Between computers, email, social media networks and cell phones with far more power and capabilities than the earliest computers, ours should be the best-equipped generation ever for communication. Yet this explosion of technology uniquely sets us up to miscommunicate. We write things that are misunderstood, with absence of tone and comments we might reconsider if we were face-to-face with each other. We think we have been heard when we speak to each other on our cell phones, only to find out our call was dropped. We think we have kept our co-workers in the loop regarding our business plans and our friends aware of our personal feelings, until we realize what we’ve actually done is criss-crossed our communication intentions, thereby informing our co-workers of our personal feelings or our friends of our business plans. This last scenario can be most embarrassing and hurtful. I am grateful to say it has not yet happened to me, but I shudder at the thought in the same way I think of fingernails on chalkboard—absolutely awful. As in, it seemed like such a good analogy at first, but now I keep hearing that sound over and over in my head. (Visualize me shuddering here, breathing deeply, moving on …)
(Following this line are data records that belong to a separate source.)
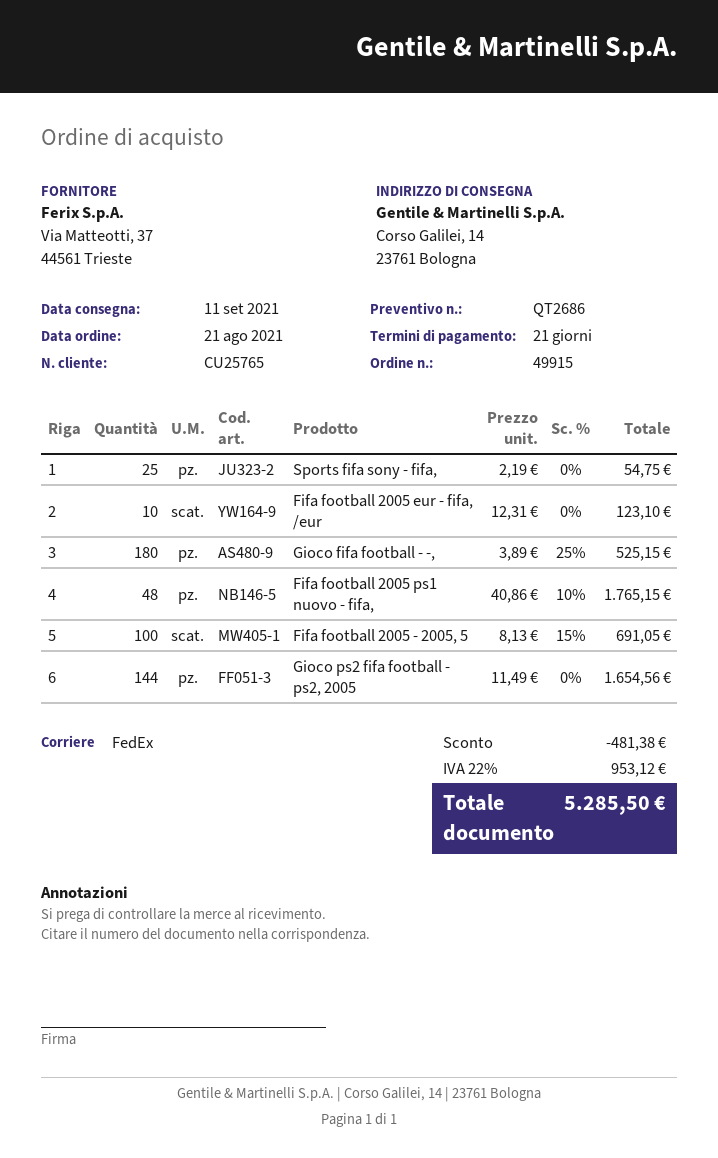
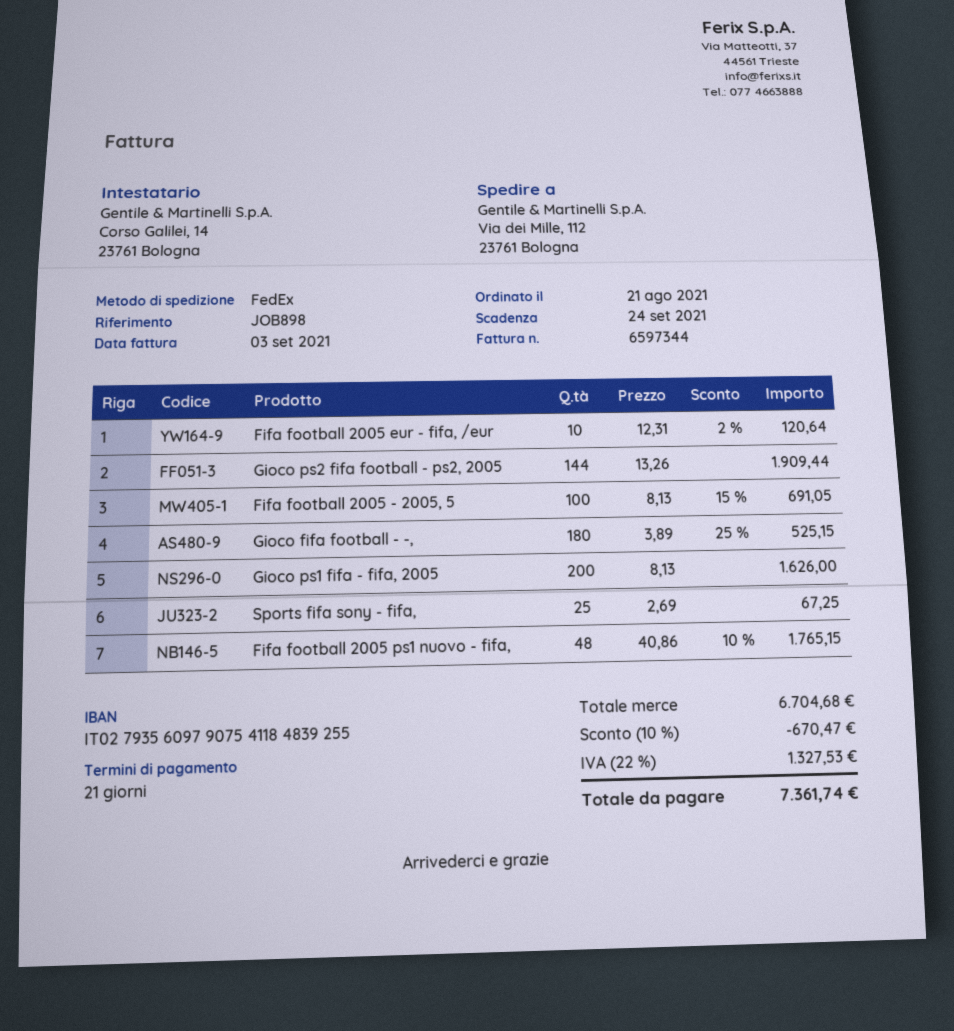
ship to: Corso Galilei, 14, 23761 Bologna -> Via dei Mille, 112, 23761 Bologna
Sports fifa sony - fifa,: 25 x 2.19 = 54.75 -> 25 x 2.69 = 67.25
Fifa football 2005 eur - fifa, /eur: 10 x 12.31 = 123.10 -> 10 x 12.31 - 2% = 120.64
Gioco ps2 fifa football - ps2, 2005: 144 x 11.49 = 1654.56 -> 144 x 13.26 = 1909.44
Gioco ps1 fifa - fifa, 2005: none -> 200 x 8.13 = 1626.00
discount: 481.38 -> 670.47
tax: 22% = 953.12 -> 22% = 1327.53
total: 5285.50 -> 7361.74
Of course, it is just this type of criss-crossed communication situation we found on the latest episode of ABC’s Mr. Sunshine. In an episode titled “The Assistant,” Alice (Andrea Anders) sent her former boyfriend/co-worker Ben (Matthew Perry) an extremely personal e-mail meant for her current boyfriend, Alonzo (James Lesure), who works in the office, and sent Alonzo an email regarding an innocuous business matter meant for Ben. She had no idea of the turmoil she stirred up. Understandably, both email recipients were very confused by the contents of the messages they received. Alice asked each of them if they received her email, but thinking that each received the message she intended them to receive, gave little thought to their odd facial expressions and responses. Not receiving any clarification from Alice, Alonzo and Ben (especially Ben) enlisted other people to help explain Alice’s communications. The results include two absolutely flummoxed co-workers and one mortified Alice. It’s only funny because it’s fictional. OK, under the right circumstances, if nobody got hurt, it could be hilarious in reality, too, but most of the time it isn’t worth the risk that we may be wrong in our definition of "the right circumstances."
Consideration of two issues can help spare us the drama Mr. Sunshine suffered. First, we should always consider the content and consequences of our communication—before putting it out into the universe. This alone could help prevent untold miscommunications from ever happening. Second, in the event of a miscommunication, we should go directly to the person who can resolve the miscommunication rather than involving other parties and thus multiplying the confusion. I suppose some might discount the importance of keeping the other parties out of our interpersonal confusion, but when we continue to keep uninvolved parties uninvolved in our interpersonal conflicts, we minimize the opportunities for gossip, misinterpretation and misrepresentation of the situation from which the worst of the pain caused by miscommunication most often springs.
The challenge is this: take care with your communication. It’s true that we now have the most technologically advanced communication tools in our hands, but those powerful tools also give us new power to impact each other’s lives. Use the power for good.